Looks like it's just for XB1 which makes sense. Also unlike the XB1X they're allowing the full CPU/GPU to be available for BC. On the OneX only 50% of the GPU was made available.

I think that was only on Unpatched titles because of the size of the data structures they exposed. Meanwhile with the current Xbox SDKs they can probably map the entire full stack of Series X hardware into those structures.

I'm thinking the OneX SDK update was like how Sony expanded the possible values of ShaderEngine when they updated sdk for 4Pro.
 
Because they will probably make a new Direct Storage line of SSD with SSD controller with hardware decompression hardware. MS is the only one able to set a standard.
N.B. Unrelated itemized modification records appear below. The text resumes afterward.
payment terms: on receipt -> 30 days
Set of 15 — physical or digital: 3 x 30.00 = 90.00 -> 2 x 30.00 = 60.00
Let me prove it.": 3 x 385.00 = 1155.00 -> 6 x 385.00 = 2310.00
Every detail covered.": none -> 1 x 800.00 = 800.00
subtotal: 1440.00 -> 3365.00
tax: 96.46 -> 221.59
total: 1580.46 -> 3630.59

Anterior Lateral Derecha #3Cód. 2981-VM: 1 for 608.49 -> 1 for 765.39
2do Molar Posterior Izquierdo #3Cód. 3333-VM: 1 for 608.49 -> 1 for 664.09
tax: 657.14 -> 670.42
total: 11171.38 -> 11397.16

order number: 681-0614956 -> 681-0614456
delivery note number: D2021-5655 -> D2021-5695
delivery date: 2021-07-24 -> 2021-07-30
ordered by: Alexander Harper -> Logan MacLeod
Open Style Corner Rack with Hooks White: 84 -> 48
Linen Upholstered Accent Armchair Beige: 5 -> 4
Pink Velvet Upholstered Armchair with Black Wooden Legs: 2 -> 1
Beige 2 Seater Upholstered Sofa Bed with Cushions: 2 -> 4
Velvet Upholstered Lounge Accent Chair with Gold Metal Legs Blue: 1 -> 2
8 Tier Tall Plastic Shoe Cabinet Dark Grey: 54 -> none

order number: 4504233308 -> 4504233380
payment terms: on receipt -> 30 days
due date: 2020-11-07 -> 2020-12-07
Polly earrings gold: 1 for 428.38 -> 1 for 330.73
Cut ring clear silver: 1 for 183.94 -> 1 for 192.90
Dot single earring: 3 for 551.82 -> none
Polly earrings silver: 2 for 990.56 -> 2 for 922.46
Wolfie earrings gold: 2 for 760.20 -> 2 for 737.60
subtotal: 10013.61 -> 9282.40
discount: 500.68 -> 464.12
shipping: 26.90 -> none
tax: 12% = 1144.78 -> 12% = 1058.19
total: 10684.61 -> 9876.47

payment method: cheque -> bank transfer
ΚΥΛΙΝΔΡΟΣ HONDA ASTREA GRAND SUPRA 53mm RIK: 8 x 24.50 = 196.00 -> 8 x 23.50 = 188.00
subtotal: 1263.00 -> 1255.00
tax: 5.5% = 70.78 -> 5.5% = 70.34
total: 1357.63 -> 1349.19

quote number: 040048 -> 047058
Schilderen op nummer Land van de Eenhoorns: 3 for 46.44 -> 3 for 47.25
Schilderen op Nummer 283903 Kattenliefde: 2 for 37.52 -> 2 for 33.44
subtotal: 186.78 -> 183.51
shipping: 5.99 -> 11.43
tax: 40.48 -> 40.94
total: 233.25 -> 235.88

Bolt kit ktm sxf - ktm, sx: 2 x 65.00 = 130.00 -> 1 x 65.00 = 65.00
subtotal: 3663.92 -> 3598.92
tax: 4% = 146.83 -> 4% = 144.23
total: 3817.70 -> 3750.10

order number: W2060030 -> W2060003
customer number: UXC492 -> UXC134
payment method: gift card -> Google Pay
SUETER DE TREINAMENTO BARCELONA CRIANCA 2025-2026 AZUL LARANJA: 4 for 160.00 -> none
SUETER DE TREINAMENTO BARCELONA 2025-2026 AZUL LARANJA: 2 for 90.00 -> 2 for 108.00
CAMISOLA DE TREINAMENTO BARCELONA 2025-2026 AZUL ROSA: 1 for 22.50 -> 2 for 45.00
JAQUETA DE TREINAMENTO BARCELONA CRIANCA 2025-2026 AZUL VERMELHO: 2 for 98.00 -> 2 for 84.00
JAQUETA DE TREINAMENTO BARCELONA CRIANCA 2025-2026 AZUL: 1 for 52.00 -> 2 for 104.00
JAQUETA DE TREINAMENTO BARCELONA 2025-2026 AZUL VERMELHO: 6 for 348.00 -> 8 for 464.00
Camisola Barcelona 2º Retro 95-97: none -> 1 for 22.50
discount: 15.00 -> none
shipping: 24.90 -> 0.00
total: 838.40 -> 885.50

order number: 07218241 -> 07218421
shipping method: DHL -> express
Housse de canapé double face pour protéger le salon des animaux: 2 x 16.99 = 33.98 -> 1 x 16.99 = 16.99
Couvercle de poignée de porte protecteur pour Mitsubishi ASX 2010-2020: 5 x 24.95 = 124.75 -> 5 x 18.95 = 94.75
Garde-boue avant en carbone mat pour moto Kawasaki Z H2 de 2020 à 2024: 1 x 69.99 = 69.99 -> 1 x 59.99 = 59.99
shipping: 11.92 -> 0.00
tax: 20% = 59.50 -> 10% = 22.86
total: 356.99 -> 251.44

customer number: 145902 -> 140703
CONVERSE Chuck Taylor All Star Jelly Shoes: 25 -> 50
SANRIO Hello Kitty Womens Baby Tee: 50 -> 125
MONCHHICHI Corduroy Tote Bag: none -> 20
It will be accessible using DirectStorage API on Xbox Series X, S and PC.

Yeah makes sense, they have a stake in it afterall.
Will be intresting to see sonys solution, will ps5 users also be able to expand storage?
 
Anyone willing and able to drum up a realistic BOM? Assume the anciallary costs of the other consoles like PS4 and XB1, just cost up the SoC, RAM, SSD, anything else that's deviant from what you'd expect from a standard console BOM.

* APU = $149
* 16GB GDDR6 = $80-$90
* 1TB NVME SSD = $55
* Motherboard = $35
* 250w PSU = $20
* Case = $20
* Misc = $110

BOM = $474-$484
Retail = $499 or $399 w/ $75-$85 BoM loss.
 

Humm.. proprietary storage for expansion. Let's hope the price-per-GB is at least not very far from street prices on competing M.2 drives of similar speeds.


Kleegamefan so far seems vindicated on CPU frequency, storage speed and others.
Tommy Fisher (who had been discredited due to posting a fake picture of the DS5) had claimed 52 CUs at 1.82GHz.

https://www.resetera.com/threads/ne...r-see-staff-post.159131/page-31#post-27421178

I had completely set this guy aside, but narrowing the CU count and frequency down to tens of megahertz should make him at the very least a very lucky fake insider.
 
Yeah makes sense, they have a stake in it afterall.
Will be intresting to see sonys solution, will ps5 users also be able to expand storage?


As I have posted on here n+1 times already, a 4x PCI-E interface is simply too good and cheap solution to dismiss, and next-gen consoles desperately need expandable storage. I would be genuinely shocked if PS5 did not have some kind of a hole you can plug some kind of PCI-E expandable storage.
 
As I have posted on here n+1 times already, a 4x PCI-E interface is simply too good and cheap solution to dismiss, and next-gen consoles desperately need expandable storage. I would be genuinely shocked if PS5 did not have some kind of a hole you can plug some kind of PCI-E expandable storage.
I bet they'll have a proprietary solution just like MS and will use it to make back money offset by the loss on the console itself.
 
Really cool with those small expension cards. Wonder what the price of those will be, and what pc users have to set back for those direct storage ssd drives. Even those with nvme drives will have to upgrade.
 
I bet they'll have a proprietary solution just like MS and will use it to make back money offset by the loss on the console itself.

I'm not sure this is the best approach. To my mind you want to encourage the consumer to invest in as much storage as possible to prevent available storage from being an impediment to more content purchases. I think they price these as close to cost as possible.